**Exercise aim:** Each line of data below must be printed exactly as written, with any pictures removed.

**Source data:**
__________________________________________________

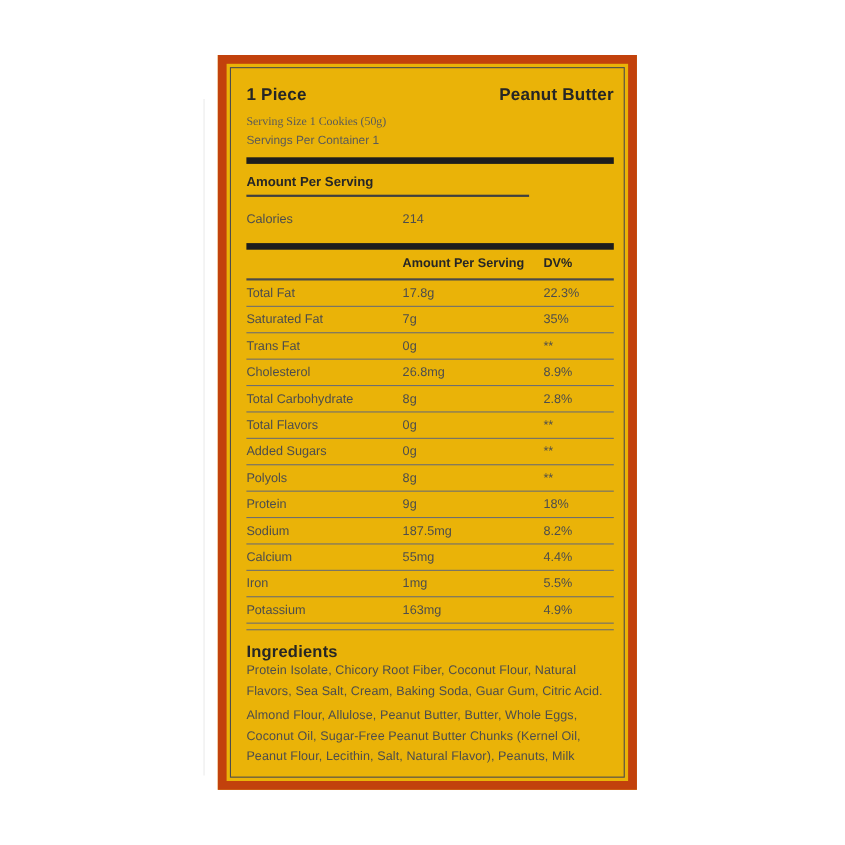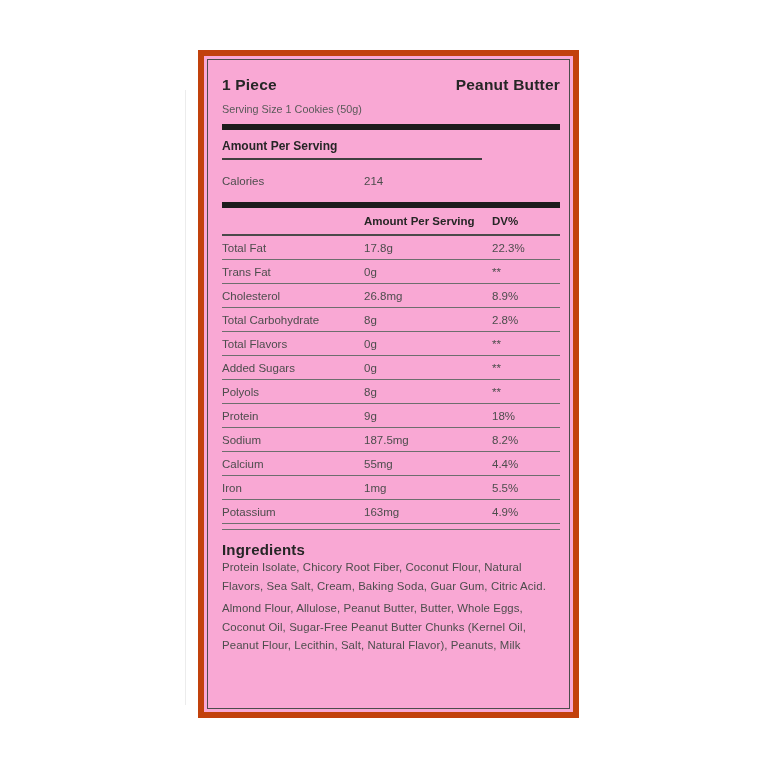--- a/index.html
+++ b/index.html
@@ -5,33 +5,33 @@
   * { margin:0; padding:0; box-sizing:border-box; }
   html,body { background:#ffffff; }
   body { font-family:"Liberation Sans", "DejaVu Sans", sans-serif; }
 
   .canvas { position:relative; width:768px; height:768px; background:#ffffff; overflow:hidden; }
 
   .page-edge { position:absolute; left:185px; top:90px; width:1px; height:615px; background:#ececec; }
 
   .nutrition-label {
     position:absolute; left:198px; top:50px; width:381px; height:668px;
-    border:6px solid #c2410c; background:#f9a8d4;
+    border:8px solid #c2410c; background:#eab308;
   }
   .label-inner {
     position:absolute; top:3px; left:3px; right:3px; bottom:3px;
     border:1.5px solid #4c4c4c;
     padding:14px 9px 0 14px;
     overflow:hidden;
   }
 
   .label-header { display:flex; justify-content:space-between; align-items:baseline; margin-top:2px; }
   .label-title, .label-flavor { font-size:15.5px; font-weight:bold; color:#262626; letter-spacing:0.2px; }
 
-  .serving-size { margin-top:9px; font-size:10.8px; color:#5a5a5a; }
+  .serving-size { margin-top:9px; font-size:10.8px; color:#5a5a5a;font-family:Liberation Serif, serif; }
   .servings-per-container { margin-top:5px; font-size:10.8px; color:#5a5a5a; }
 
   .thick-bar { height:6px; background:#1d1d1d; margin-top:9px; }
 
   .aps-heading { margin-top:9px; font-size:12px; font-weight:bold; color:#262626; }
   .aps-underline { margin-top:5px; height:2px; background:#3f3f3f; width:77%; }
 
   .grid-row { display:grid; grid-template-columns:142px 128px 1fr; align-items:center; }
 
   .calories-row { height:42px; font-size:11.5px; color:#4d4d4d; }
@@ -53,20 +53,21 @@
 
   <div class="nutrition-label">
     <div class="label-inner">
 
       <div class="label-header">
         <span class="label-title">1 Piece</span>
         <span class="label-flavor">Peanut Butter</span>
       </div>
 
       <div class="serving-size">Serving Size 1 Cookies (50g)</div>
+      <div class="servings-per-container">Servings Per Container 1</div>
 
       <div class="thick-bar"></div>
 
       <div class="aps-heading">Amount Per Serving</div>
       <div class="aps-underline"></div>
 
       <div class="grid-row calories-row">
         <span>Calories</span>
         <span>214</span>
         <span></span>
@@ -77,20 +78,25 @@
       <div class="grid-row table-head">
         <span></span>
         <span>Amount Per Serving</span>
         <span>DV%</span>
       </div>
 
       <div class="grid-row nutrient-row">
         <span>Total Fat</span>
         <span>17.8g</span>
         <span>22.3%</span>
+      </div>
+      <div class="grid-row nutrient-row">
+        <span>Saturated Fat</span>
+        <span>7g</span>
+        <span>35%</span>
       </div>
       <div class="grid-row nutrient-row">
         <span>Trans Fat</span>
         <span>0g</span>
         <span>**</span>
       </div>
       <div class="grid-row nutrient-row">
         <span>Cholesterol</span>
         <span>26.8mg</span>
         <span>8.9%</span>

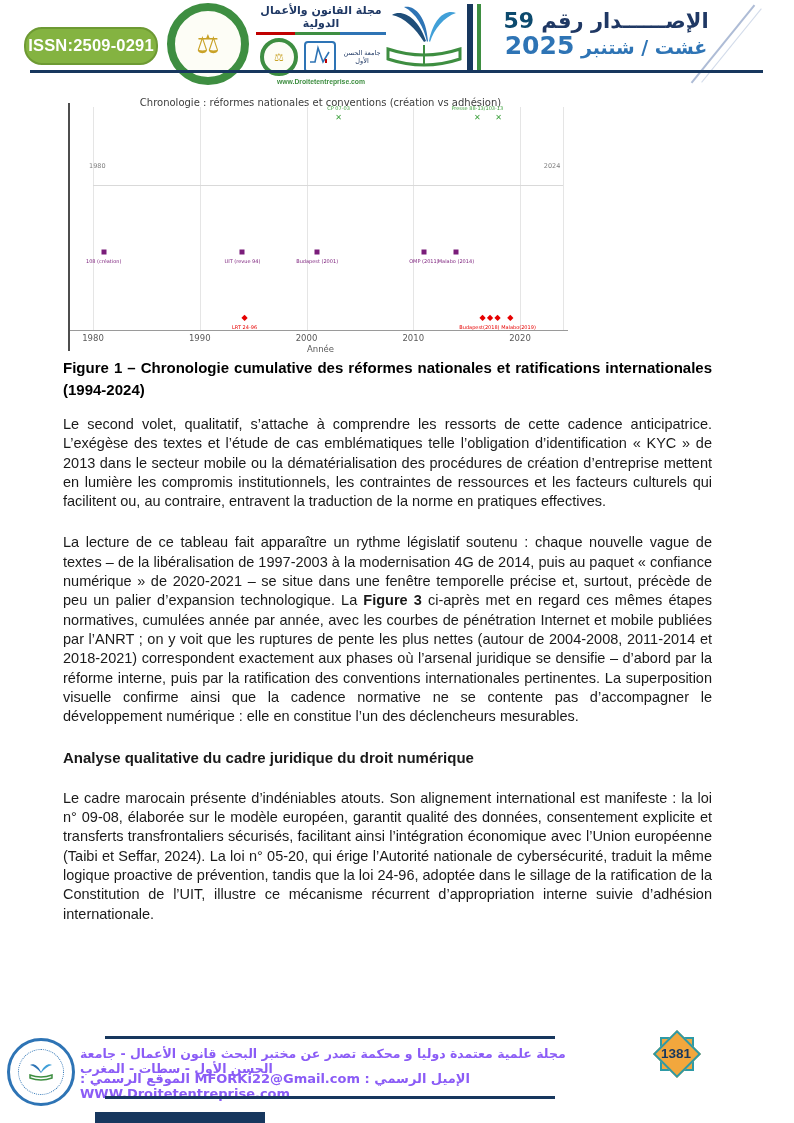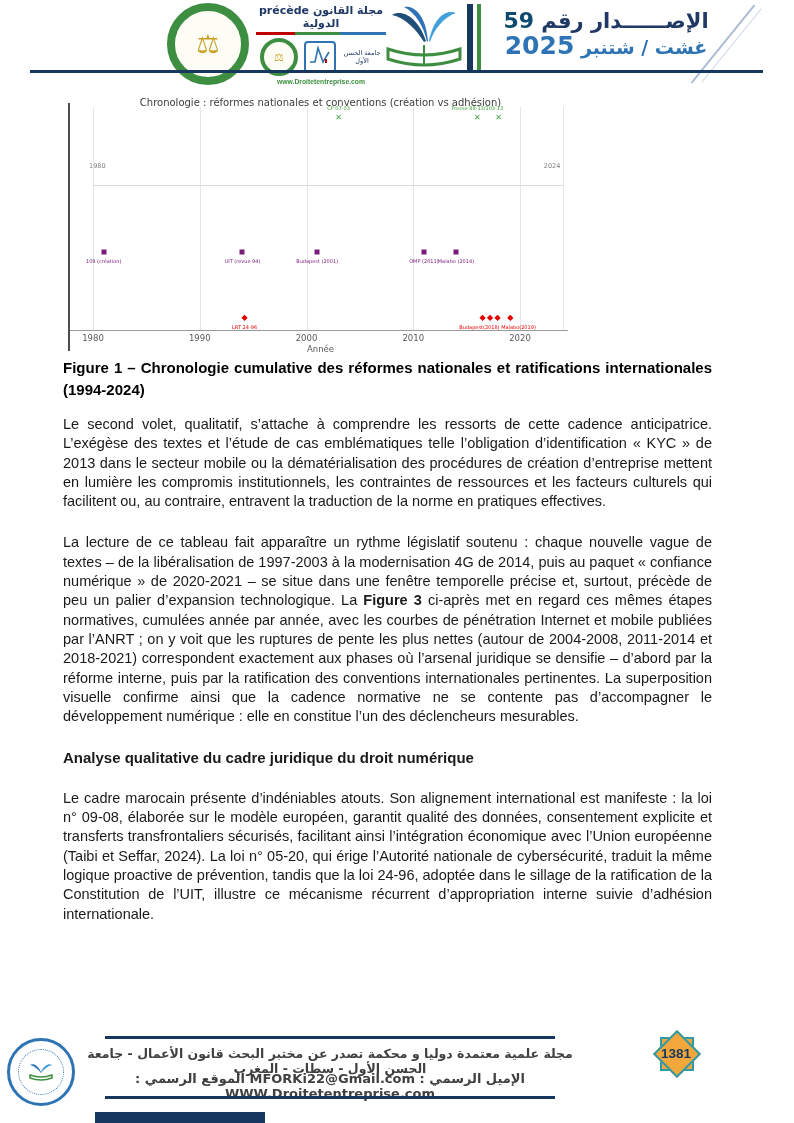--- a/index.html
+++ b/index.html
@@ -52,43 +52,44 @@
   #article{position:absolute;left:63px;top:357px;width:649px;color:#1a1a1a;}
   .caption{font-weight:bold;font-size:15px;line-height:22px;text-align:justify;margin:0 0 14px 0;color:#000;}
   .para{font-size:14.5px;line-height:19.3px;text-align:justify;margin:0;}
   .mb1{margin-bottom:22px;} .mb2{margin-bottom:19px;} .mb3{margin-bottom:22px;}
   .bold-stretch{font-weight:bold;text-align:justify;text-align-last:justify;font-size:14.5px;line-height:19.3px;}
   .subhead{font-weight:bold;font-size:15px;line-height:19.3px;margin:0 0 21px 0;}
   .inline-bold{font-weight:bold;}
 
   
   .foot-rule{position:absolute;left:105px;width:450px;height:2.5px;background:#17375e;}
-  .foot-line{position:absolute;left:80px;width:500px;text-align:center;direction:rtl;color:#404040;
+  .foot-line{position:absolute;left:80px;width:500px;text-align:left;direction:rtl;color:#8b5cf6;
     font-family:"DejaVu Sans",sans-serif;font-weight:bold;}
   .badge{position:absolute;left:653px;top:1030px;width:46px;height:46px;}
   .badge .sq{position:absolute;left:7px;top:7px;width:30px;height:30px;background:#f2a73d;border:2px solid #2e9aa6;}
   .badge .sq.rot{transform:rotate(45deg);}
   .badge .num{position:absolute;left:0;top:0;width:46px;height:46px;display:flex;align-items:center;
     justify-content:center;color:#17375e;font-weight:bold;font-size:13.5px;}
   .stamp{position:absolute;left:7px;top:1038px;width:62px;height:62px;border:3px solid #2e74b5;border-radius:50%;
     background:#fff;display:flex;align-items:center;justify-content:center;}
   .stamp-inner{width:44px;height:44px;border:1px dotted #2e74b5;border-radius:50%;display:flex;
     align-items:center;justify-content:center;color:#3e8e41;font-size:15px;}
   .bottom-bar{position:absolute;left:95px;top:1112px;width:170px;height:11px;background:#17375e;}
 </style>
 </head>
 <body>
 
 <div id="page">
 
+  <div class="issn-pill">ISSN:2509-0291</div>
 
   <div class="seal seal-large">⚖</div>
 
   <div class="hdr-center">
-    <div class="hdr-title">مجلة القانون précède الدولية</div>
+    <div class="hdr-title">مجلة القانون والأعمال الدولية</div>
     <div class="hdr-strip"></div>
     <div class="hdr-logos">
       <div class="seal seal-small">⚖</div>
       <div class="ecg-box">
         <svg width="24" height="24" viewBox="0 0 24 24">
             <polyline points="2,19 7,19 10,5 15,19 21,9" fill="none" stroke="#2e74b5" stroke-width="1.6"></polyline>
             <rect x="17" y="16" width="2" height="4" fill="#c00000"></rect>
           </svg>
       </div>
       <div class="hdr-univ">جامعة الحسن الأول</div>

__________________________________________________

**Final answer:**
--- a/index.html
+++ b/index.html
@@ -5,33 +5,33 @@
   * { margin:0; padding:0; box-sizing:border-box; }
   html,body { background:#ffffff; }
   body { font-family:"Liberation Sans", "DejaVu Sans", sans-serif; }
 
   .canvas { position:relative; width:768px; height:768px; background:#ffffff; overflow:hidden; }
 
   .page-edge { position:absolute; left:185px; top:90px; width:1px; height:615px; background:#ececec; }
 
   .nutrition-label {
     position:absolute; left:198px; top:50px; width:381px; height:668px;
-    border:6px solid #c2410c; background:#f9a8d4;
+    border:8px solid #c2410c; background:#eab308;
   }
   .label-inner {
     position:absolute; top:3px; left:3px; right:3px; bottom:3px;
     border:1.5px solid #4c4c4c;
     padding:14px 9px 0 14px;
     overflow:hidden;
   }
 
   .label-header { display:flex; justify-content:space-between; align-items:baseline; margin-top:2px; }
   .label-title, .label-flavor { font-size:15.5px; font-weight:bold; color:#262626; letter-spacing:0.2px; }
 
-  .serving-size { margin-top:9px; font-size:10.8px; color:#5a5a5a; }
+  .serving-size { margin-top:9px; font-size:10.8px; color:#5a5a5a;font-family:Liberation Serif, serif; }
   .servings-per-container { margin-top:5px; font-size:10.8px; color:#5a5a5a; }
 
   .thick-bar { height:6px; background:#1d1d1d; margin-top:9px; }
 
   .aps-heading { margin-top:9px; font-size:12px; font-weight:bold; color:#262626; }
   .aps-underline { margin-top:5px; height:2px; background:#3f3f3f; width:77%; }
 
   .grid-row { display:grid; grid-template-columns:142px 128px 1fr; align-items:center; }
 
   .calories-row { height:42px; font-size:11.5px; color:#4d4d4d; }
@@ -53,20 +53,21 @@
 
   <div class="nutrition-label">
     <div class="label-inner">
 
       <div class="label-header">
         <span class="label-title">1 Piece</span>
         <span class="label-flavor">Peanut Butter</span>
       </div>
 
       <div class="serving-size">Serving Size 1 Cookies (50g)</div>
+      <div class="servings-per-container">Servings Per Container 1</div>
 
       <div class="thick-bar"></div>
 
       <div class="aps-heading">Amount Per Serving</div>
       <div class="aps-underline"></div>
 
       <div class="grid-row calories-row">
         <span>Calories</span>
         <span>214</span>
         <span></span>
@@ -77,20 +78,25 @@
       <div class="grid-row table-head">
         <span></span>
         <span>Amount Per Serving</span>
         <span>DV%</span>
       </div>
 
       <div class="grid-row nutrient-row">
         <span>Total Fat</span>
         <span>17.8g</span>
         <span>22.3%</span>
+      </div>
+      <div class="grid-row nutrient-row">
+        <span>Saturated Fat</span>
+        <span>7g</span>
+        <span>35%</span>
       </div>
       <div class="grid-row nutrient-row">
         <span>Trans Fat</span>
         <span>0g</span>
         <span>**</span>
       </div>
       <div class="grid-row nutrient-row">
         <span>Cholesterol</span>
         <span>26.8mg</span>
         <span>8.9%</span>

--- a/index.html
+++ b/index.html
@@ -52,43 +52,44 @@
   #article{position:absolute;left:63px;top:357px;width:649px;color:#1a1a1a;}
   .caption{font-weight:bold;font-size:15px;line-height:22px;text-align:justify;margin:0 0 14px 0;color:#000;}
   .para{font-size:14.5px;line-height:19.3px;text-align:justify;margin:0;}
   .mb1{margin-bottom:22px;} .mb2{margin-bottom:19px;} .mb3{margin-bottom:22px;}
   .bold-stretch{font-weight:bold;text-align:justify;text-align-last:justify;font-size:14.5px;line-height:19.3px;}
   .subhead{font-weight:bold;font-size:15px;line-height:19.3px;margin:0 0 21px 0;}
   .inline-bold{font-weight:bold;}
 
   
   .foot-rule{position:absolute;left:105px;width:450px;height:2.5px;background:#17375e;}
-  .foot-line{position:absolute;left:80px;width:500px;text-align:center;direction:rtl;color:#404040;
+  .foot-line{position:absolute;left:80px;width:500px;text-align:left;direction:rtl;color:#8b5cf6;
     font-family:"DejaVu Sans",sans-serif;font-weight:bold;}
   .badge{position:absolute;left:653px;top:1030px;width:46px;height:46px;}
   .badge .sq{position:absolute;left:7px;top:7px;width:30px;height:30px;background:#f2a73d;border:2px solid #2e9aa6;}
   .badge .sq.rot{transform:rotate(45deg);}
   .badge .num{position:absolute;left:0;top:0;width:46px;height:46px;display:flex;align-items:center;
     justify-content:center;color:#17375e;font-weight:bold;font-size:13.5px;}
   .stamp{position:absolute;left:7px;top:1038px;width:62px;height:62px;border:3px solid #2e74b5;border-radius:50%;
     background:#fff;display:flex;align-items:center;justify-content:center;}
   .stamp-inner{width:44px;height:44px;border:1px dotted #2e74b5;border-radius:50%;display:flex;
     align-items:center;justify-content:center;color:#3e8e41;font-size:15px;}
   .bottom-bar{position:absolute;left:95px;top:1112px;width:170px;height:11px;background:#17375e;}
 </style>
 </head>
 <body>
 
 <div id="page">
 
+  <div class="issn-pill">ISSN:2509-0291</div>
 
   <div class="seal seal-large">⚖</div>
 
   <div class="hdr-center">
-    <div class="hdr-title">مجلة القانون précède الدولية</div>
+    <div class="hdr-title">مجلة القانون والأعمال الدولية</div>
     <div class="hdr-strip"></div>
     <div class="hdr-logos">
       <div class="seal seal-small">⚖</div>
       <div class="ecg-box">
         <svg width="24" height="24" viewBox="0 0 24 24">
             <polyline points="2,19 7,19 10,5 15,19 21,9" fill="none" stroke="#2e74b5" stroke-width="1.6"></polyline>
             <rect x="17" y="16" width="2" height="4" fill="#c00000"></rect>
           </svg>
       </div>
       <div class="hdr-univ">جامعة الحسن الأول</div>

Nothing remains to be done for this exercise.